Em segundo lugar, o estudo aponta o avanço da financeirização, ou seja, a integração cada vez mais estreita entre a infraestrutura financeira e a de comercialização. Em terceiro lugar, destaca-se que a atuação financeira das tradings só é possível graças à assimetria de informação: elas têm acesso privilegiado a dados exclusivos, indisponíveis para os demais agentes do mercado.
Por fim, surge um novo tipo de relação entre essas empresas, a chamada co-opetição: um modelo em que competem por lucros e participação de mercado, mas ao mesmo tempo cooperam, investem juntas em infraestrutura e coordenam o controle das cadeias de abastecimento.
Alexey Ivanov: “Estamos levantando uma questão crucial sobre a aplicabilidade das regras atuais para acordos de sustentabilidade quando se trata de plataformas sustentadas por objetivos ambientais, especialmente considerando o caráter disruptivo das tecnologias digitais e sua capacidade de monitoramento. Para o Brasil, arranjos desse tipo são particularmente sensíveis, dado o papel do país como grande produtor e exportador de grãos. A Moratória da Soja é, na prática, um acordo anticoncorrencial apresentado sob o pretexto de metas de sustentabilidade. Amanda Flávio de Oliveira, da CNA, afirmou na audiência que a moratória já trouxe um prejuízo de 4 bilhões de reais (cerca de 750 milhões de dólares) aos agricultores. Situações como essa mostram que a ligação entre o poder de mercado das tradings e a pauta da sustentabilidade, agora reforçada por soluções digitais, ainda tem sido pouco explorada pelas autoridades de concorrência e pode revelar formas de abuso de poder antes não identificadas.”

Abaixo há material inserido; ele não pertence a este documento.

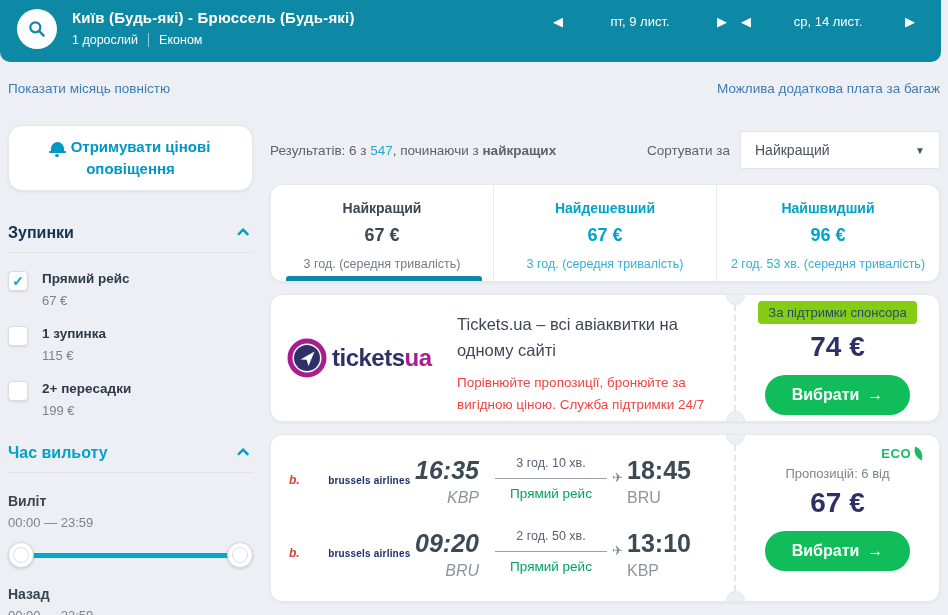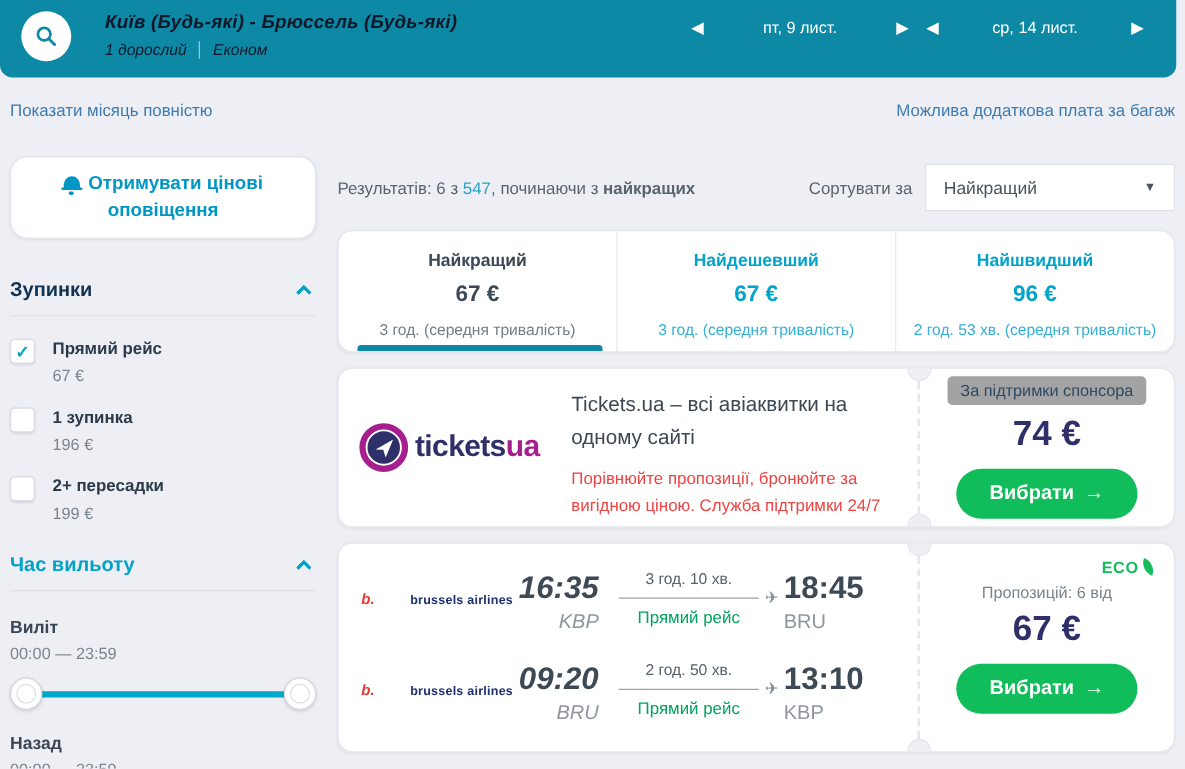"Київ (Будь-які) - Брюссель (Будь-які)" .route-info { color: #0f172a -> #ffffff; font-style: italic -> none; margin-left: 27px -> 15px }
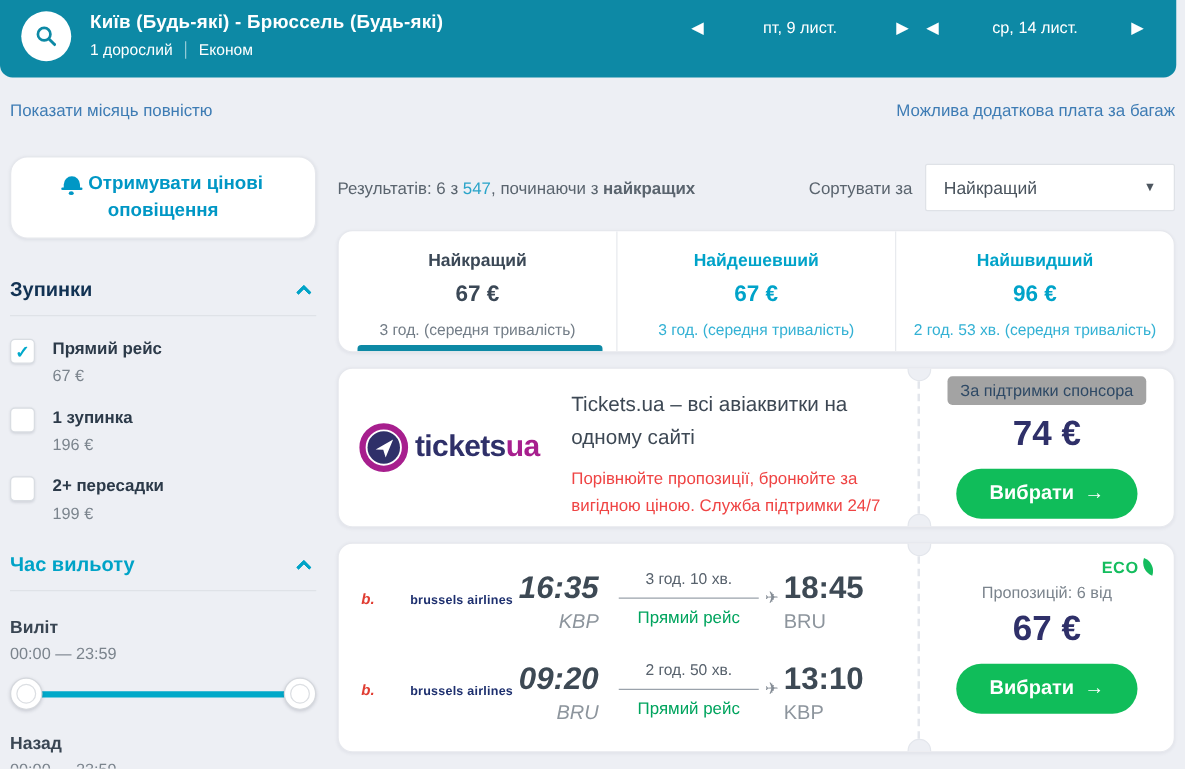"За підтримки спонсора" .sponsor-badge { background: #a3a3a3 -> #84cc16 }
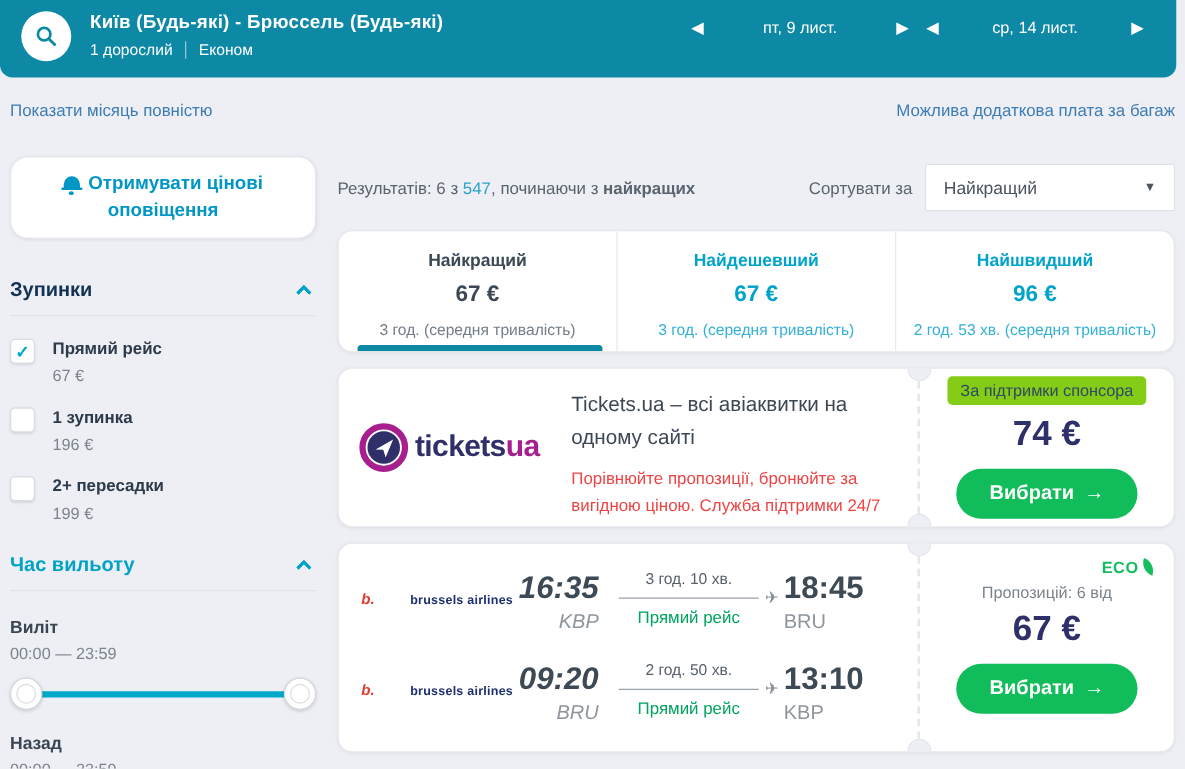"196 €" div.stop-price { text: 196 -> 115 }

Como passo central, o relatório propõe envolver os órgãos de defesa da concorrência dos países dos BRICS no desenho da Bolsa de Grãos dos BRICS. Uma plataforma única, em que os mecanismos de formação de preços seriam mais transparentes e, sobretudo, onde as ferramentas de hedge funcionariam de maneira mais clara e acessível. A criação da bolsa já foi lançada pelos líderes do bloco e, se implementada adequadamente, pode representar um avanço real na redução da volatilidade, no aumento da transparência e na promoção de uma concorrência mais saudável no mercado global de grãos.